The records below:

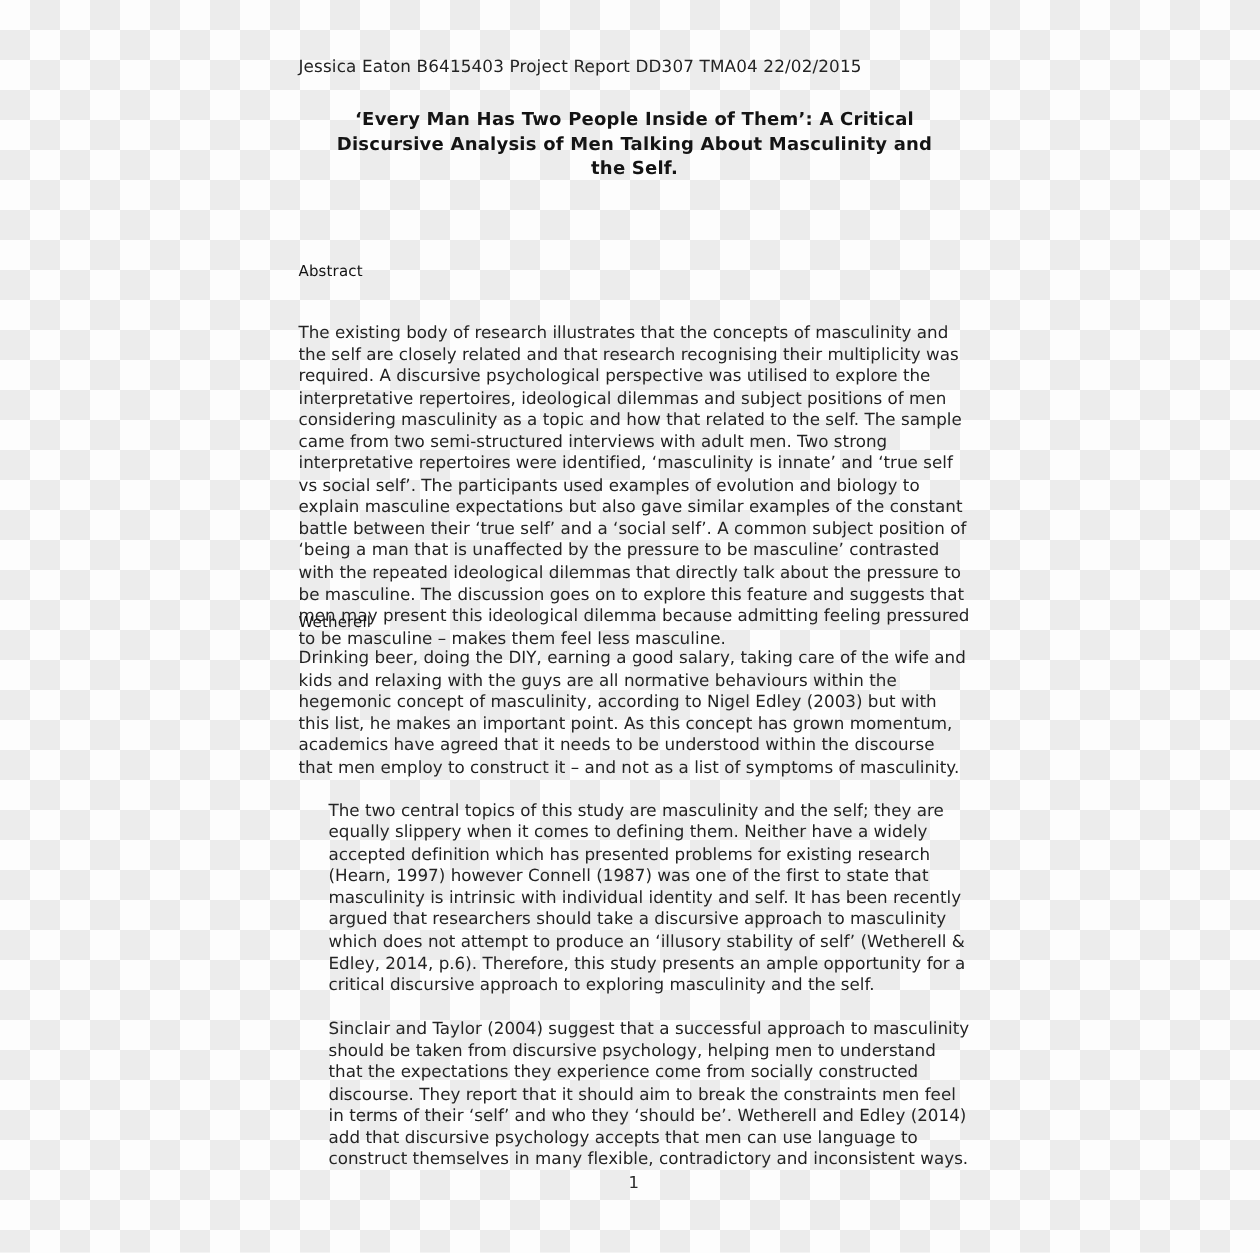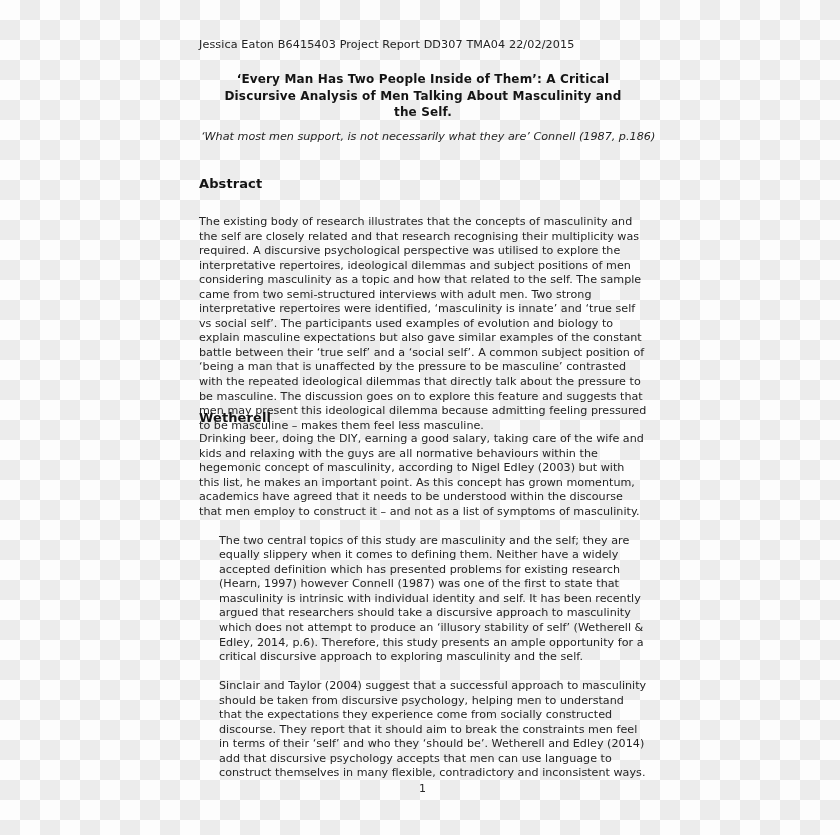--- a/index.html
+++ b/index.html
@@ -127,7 +127,6 @@
 
     <div class="doc-title">‘Every Man Has Two People Inside of Them’: A Critical Discursive Analysis of Men Talking About Masculinity and the Self.</div>
 
-    <div class="epigraph">‘What most men support, is not necessarily what they are’ Connell (1987, p.186)</div>
 
     <div class="section-heading at-abstract-heading">Abstract</div>
 

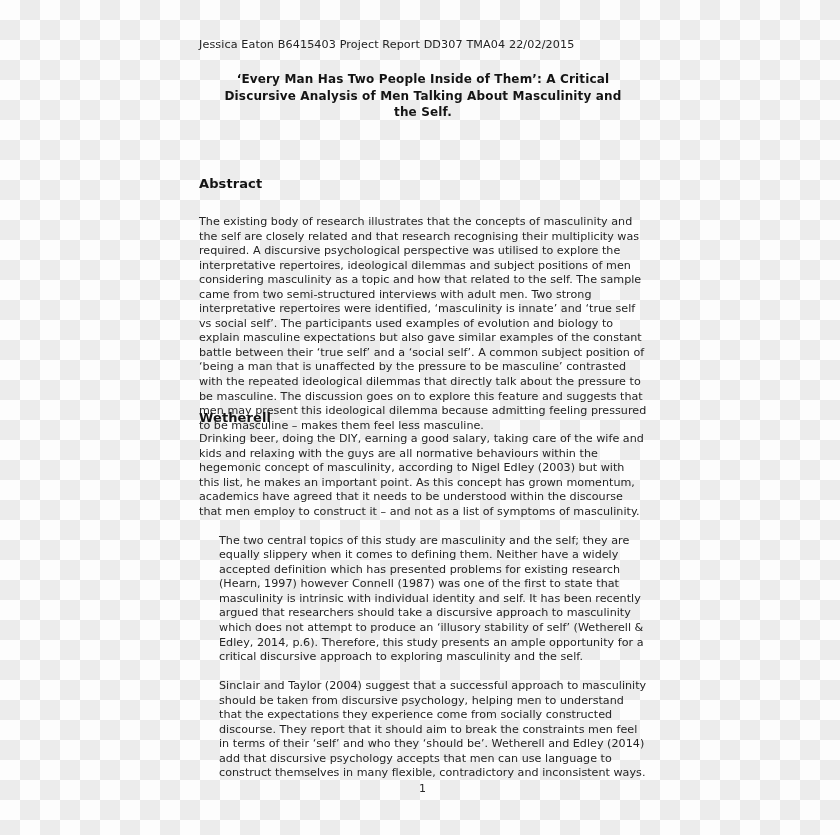--- a/index.html
+++ b/index.html
@@ -74,8 +74,8 @@
   .section-heading {
     position: absolute;
     left: 0;
-    font-size: 13px;
-    font-weight: bold;
+    font-size: 10px;
+    font-weight: normal;
     color: #131313;
     letter-spacing: 0.1px;
   }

End of The records.

■ **Work instruction**:
In the records, find every line that has the string "weight" and copy it.

■ **Response**:
-    font-weight: bold;
+    font-weight: normal;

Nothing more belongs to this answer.